Motivated students may both study more effectively and log in more frequently. Previous knowledge, teacher support, learning strategies, home environment, and many other factors might contribute.
A recent 2026 meta-review of learning analytics research on academic performance noted substantial variation in the scope and methodological quality of existing systematic reviews.
Research on distance education has likewise identified limitations such as incomplete data, limited student interaction data, and cases where analytics performs poorly or provides limited practical value.
Learning analytics reveals patterns.
Understanding the causes behind those patterns often requires additional evidence, conversations, observations, and professional judgment.
Student Privacy and Ethical Data Use Matter
Learning analytics depends on data, so privacy cannot be an afterthought.
Educational systems may handle potentially sensitive information about student performance, identities, participation, learning difficulties, and behavior.

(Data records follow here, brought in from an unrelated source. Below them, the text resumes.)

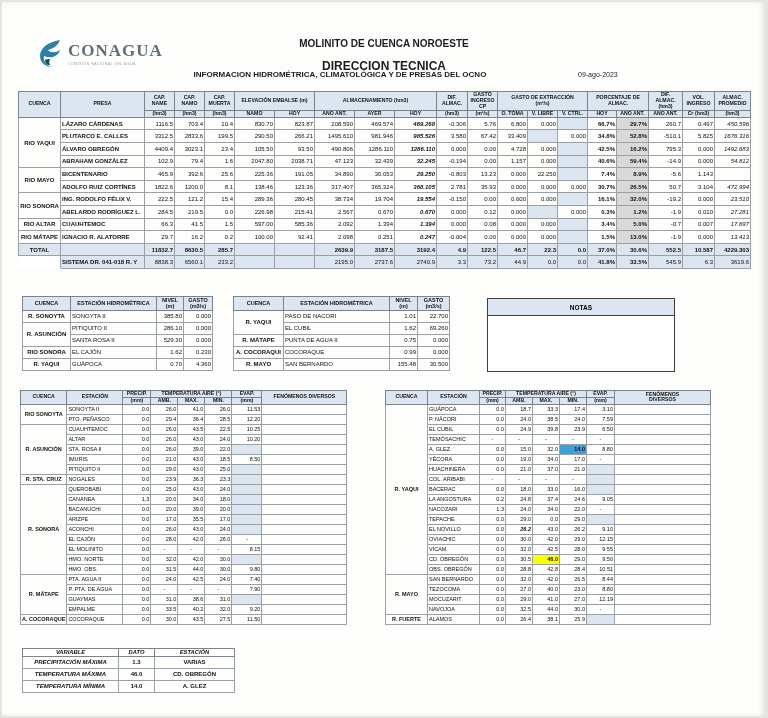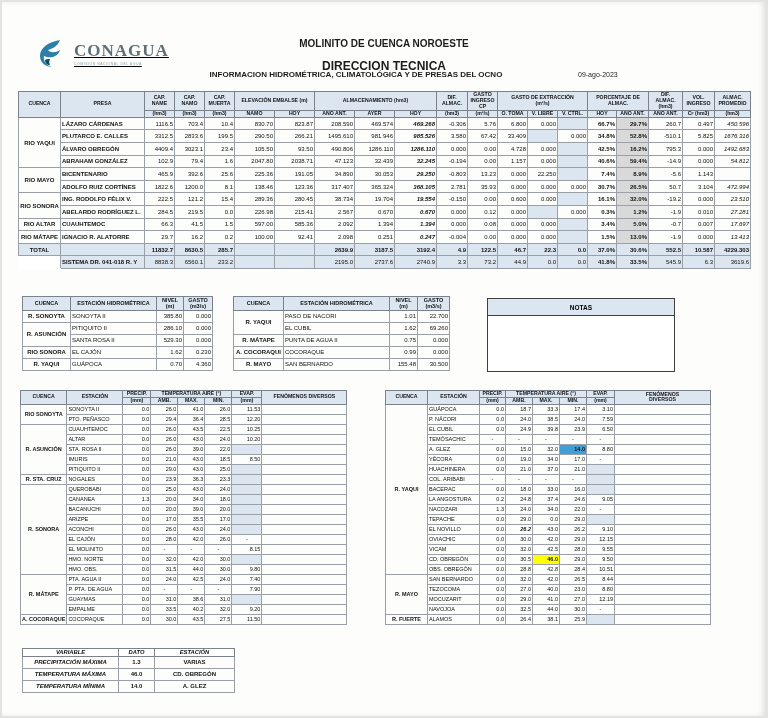--- a/index.html
+++ b/index.html
@@ -1,25 +1,25 @@
 <!DOCTYPE html>
 <html><head>
 <meta charset="utf-8">
 <style>
   html,body{margin:0;padding:0;}
   body{width:768px;height:718px;background:#fdfdfc;font-family:"Liberation Sans",sans-serif;position:relative;overflow:hidden;}
   .frame{position:absolute;inset:0;box-shadow:inset 0 0 0 2px #e3e3e0, inset -4px 0 6px #d8d8d5;pointer-events:none;}
   
-  .logo{position:absolute;left:36px;top:36px;display:flex;align-items:center;gap:8px;text-decoration:underline;}
+  .logo{position:absolute;left:36px;top:36px;display:flex;align-items:center;gap:2px;}
   .logo-text{font-family:"Liberation Serif",serif;font-weight:bold;font-size:17px;color:#5d6f77;letter-spacing:1px;}
   .logo-sub{font-size:3.5px;color:#8fa3ab;letter-spacing:.5px;margin-top:1px;}
   .org-block{position:absolute;left:214px;top:38px;width:340px;text-align:center;}
   .org-title{font-size:10px;font-weight:bold;color:#1c1c1c;}
   .org-sub{font-size:12px;font-weight:bold;color:#1c1c1c;margin-top:10px;}
-  .report-title{position:absolute;left:76px;top:70px;width:560px;text-align:center;font-size:8px;font-weight:bold;color:#1c1c1c;}
+  .report-title{position:absolute;left:60px;top:70px;width:560px;text-align:center;font-size:8px;font-weight:bold;color:#1c1c1c;}
   .report-date{position:absolute;left:578px;top:71px;font-size:7px;color:#1c1c1c;}
   
   .tbl{position:absolute;}
   table.grid{border-collapse:collapse;table-layout:fixed;border:1px solid #3f3f3f;}
   .grid th,.grid td{border:1px solid #9aa0a6;overflow:hidden;padding:0 1px;box-sizing:border-box;}
   .grid th{background:#dce6f1;font-weight:bold;font-size:5.5px;line-height:1.15;text-align:center;white-space:pre-line;color:#111;border-color:#7c828a;}
   .grid td{font-size:6px;height:12px;line-height:1;white-space:nowrap;color:#111;}
   .num{text-align:right;padding-right:2px;}
   .c{text-align:center;}
   .grp{text-align:center;font-weight:bold;font-size:5.5px;}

UNESCO has specifically emphasized protecting learner privacy and security as educational data collection expands. Its guidance calls for responsible data management and strong safeguards around the collection and use of student information.
Schools and technology providers should therefore ask several questions.

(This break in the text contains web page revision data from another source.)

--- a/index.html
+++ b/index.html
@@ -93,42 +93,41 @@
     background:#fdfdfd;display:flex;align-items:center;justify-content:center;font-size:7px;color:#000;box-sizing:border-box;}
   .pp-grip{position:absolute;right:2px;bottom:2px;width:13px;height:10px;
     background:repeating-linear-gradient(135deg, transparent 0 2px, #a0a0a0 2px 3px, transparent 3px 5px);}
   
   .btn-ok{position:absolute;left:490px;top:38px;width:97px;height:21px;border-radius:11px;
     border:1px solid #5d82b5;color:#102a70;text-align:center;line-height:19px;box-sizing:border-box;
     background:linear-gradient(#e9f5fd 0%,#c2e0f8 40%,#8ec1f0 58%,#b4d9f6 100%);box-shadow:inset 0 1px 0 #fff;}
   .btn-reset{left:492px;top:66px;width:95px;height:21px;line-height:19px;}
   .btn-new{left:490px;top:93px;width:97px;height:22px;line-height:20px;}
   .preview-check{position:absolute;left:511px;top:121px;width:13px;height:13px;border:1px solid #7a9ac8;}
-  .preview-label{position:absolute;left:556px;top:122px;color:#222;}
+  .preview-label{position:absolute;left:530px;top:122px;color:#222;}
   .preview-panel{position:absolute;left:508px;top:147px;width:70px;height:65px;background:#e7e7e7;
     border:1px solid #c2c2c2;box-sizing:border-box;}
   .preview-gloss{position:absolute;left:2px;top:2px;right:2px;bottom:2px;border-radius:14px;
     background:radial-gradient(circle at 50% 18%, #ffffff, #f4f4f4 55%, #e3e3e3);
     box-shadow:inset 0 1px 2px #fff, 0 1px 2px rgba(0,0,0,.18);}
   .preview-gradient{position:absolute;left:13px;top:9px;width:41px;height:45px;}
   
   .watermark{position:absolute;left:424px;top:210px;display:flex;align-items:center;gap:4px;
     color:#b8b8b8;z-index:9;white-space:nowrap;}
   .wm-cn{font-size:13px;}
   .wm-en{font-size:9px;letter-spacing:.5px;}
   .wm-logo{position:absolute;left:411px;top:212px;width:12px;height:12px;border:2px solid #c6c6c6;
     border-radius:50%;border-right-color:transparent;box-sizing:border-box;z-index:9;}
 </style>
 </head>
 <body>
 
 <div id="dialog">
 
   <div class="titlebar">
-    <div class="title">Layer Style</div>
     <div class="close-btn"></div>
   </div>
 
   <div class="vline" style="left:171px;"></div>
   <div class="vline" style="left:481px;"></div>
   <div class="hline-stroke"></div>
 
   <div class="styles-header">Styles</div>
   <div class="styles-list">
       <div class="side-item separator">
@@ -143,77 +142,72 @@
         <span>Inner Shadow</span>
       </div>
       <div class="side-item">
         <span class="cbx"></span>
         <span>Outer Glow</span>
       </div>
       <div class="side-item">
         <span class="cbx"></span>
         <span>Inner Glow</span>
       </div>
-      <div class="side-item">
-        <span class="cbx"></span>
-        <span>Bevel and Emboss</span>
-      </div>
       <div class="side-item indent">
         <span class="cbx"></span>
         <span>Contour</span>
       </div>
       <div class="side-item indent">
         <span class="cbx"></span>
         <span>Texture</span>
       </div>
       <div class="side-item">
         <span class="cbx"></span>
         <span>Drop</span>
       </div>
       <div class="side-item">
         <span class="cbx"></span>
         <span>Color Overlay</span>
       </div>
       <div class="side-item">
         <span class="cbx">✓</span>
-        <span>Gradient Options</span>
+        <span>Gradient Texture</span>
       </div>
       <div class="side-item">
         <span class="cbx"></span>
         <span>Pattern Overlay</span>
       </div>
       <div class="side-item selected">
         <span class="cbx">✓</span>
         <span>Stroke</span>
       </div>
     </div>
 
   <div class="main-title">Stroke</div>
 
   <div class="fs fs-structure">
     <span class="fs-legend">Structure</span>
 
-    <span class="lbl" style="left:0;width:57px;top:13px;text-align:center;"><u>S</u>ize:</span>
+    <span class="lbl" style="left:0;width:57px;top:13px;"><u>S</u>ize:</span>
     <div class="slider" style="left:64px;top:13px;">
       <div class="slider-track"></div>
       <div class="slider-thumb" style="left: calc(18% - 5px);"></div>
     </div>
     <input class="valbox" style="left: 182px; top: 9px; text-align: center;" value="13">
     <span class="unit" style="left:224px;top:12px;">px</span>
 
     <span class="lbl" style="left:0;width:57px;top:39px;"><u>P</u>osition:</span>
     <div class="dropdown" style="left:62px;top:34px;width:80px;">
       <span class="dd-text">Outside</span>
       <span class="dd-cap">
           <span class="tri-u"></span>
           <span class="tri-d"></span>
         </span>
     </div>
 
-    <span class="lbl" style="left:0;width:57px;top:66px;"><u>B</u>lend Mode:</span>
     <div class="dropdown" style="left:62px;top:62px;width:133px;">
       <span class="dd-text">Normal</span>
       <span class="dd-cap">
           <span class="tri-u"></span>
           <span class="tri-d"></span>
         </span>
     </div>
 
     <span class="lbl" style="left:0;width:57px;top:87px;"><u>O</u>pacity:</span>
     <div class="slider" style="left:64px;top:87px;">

Why is this data being collected? Who can access it? How long is it stored? How securely is it protected? Can students understand how the information affects recommendations or decisions?
These questions become especially important when predictive algorithms are involved.
An analytics system should help a student receive support-not permanently define them according to an algorithmic prediction.
Responsible learning analytics needs transparency, security, fairness, and meaningful human oversight.
Why Learning Analytics Matters
The real value of learning analytics is not having more charts, dashboards, or statistics.
It is the possibility of making better decisions while learning is still happening.
A teacher might notice a class-wide misconception and reteach the topic.
A student might discover that their weakest area is problem solving rather than basic knowledge.
A university might identify students who appear to be disengaging and offer support earlier.
A digital learning system might recommend additional practice where it is genuinely needed.
Research on large-scale predictive learning analytics has shown that teacher engagement with analytics can play an important role in turning predictions into useful interventions.
That illustrates the essential point.
Data alone changes very little.
Learning analytics matters when useful information leads to useful action.
So, what is learning analytics? It is the collection, analysis, interpretation, and communication of learner data to generate insights that can improve learning and teaching.
It can reveal progress, uncover knowledge gaps, support personalized practice, help teachers adapt instruction, and give students a clearer picture of their own development.
But analytics should never reduce learners to numbers. Data can reveal patterns without explaining every cause, and predictions should guide support rather than become permanent labels.
Privacy, transparency, fairness, and human judgment therefore remain essential.
If you use a learning platform or educational dashboard, look beyond the scores. Ask what the data is telling you about progress, difficulty, and the next useful action.
Because the real purpose of learning analytics is not to measure students more-it is to understand learning better.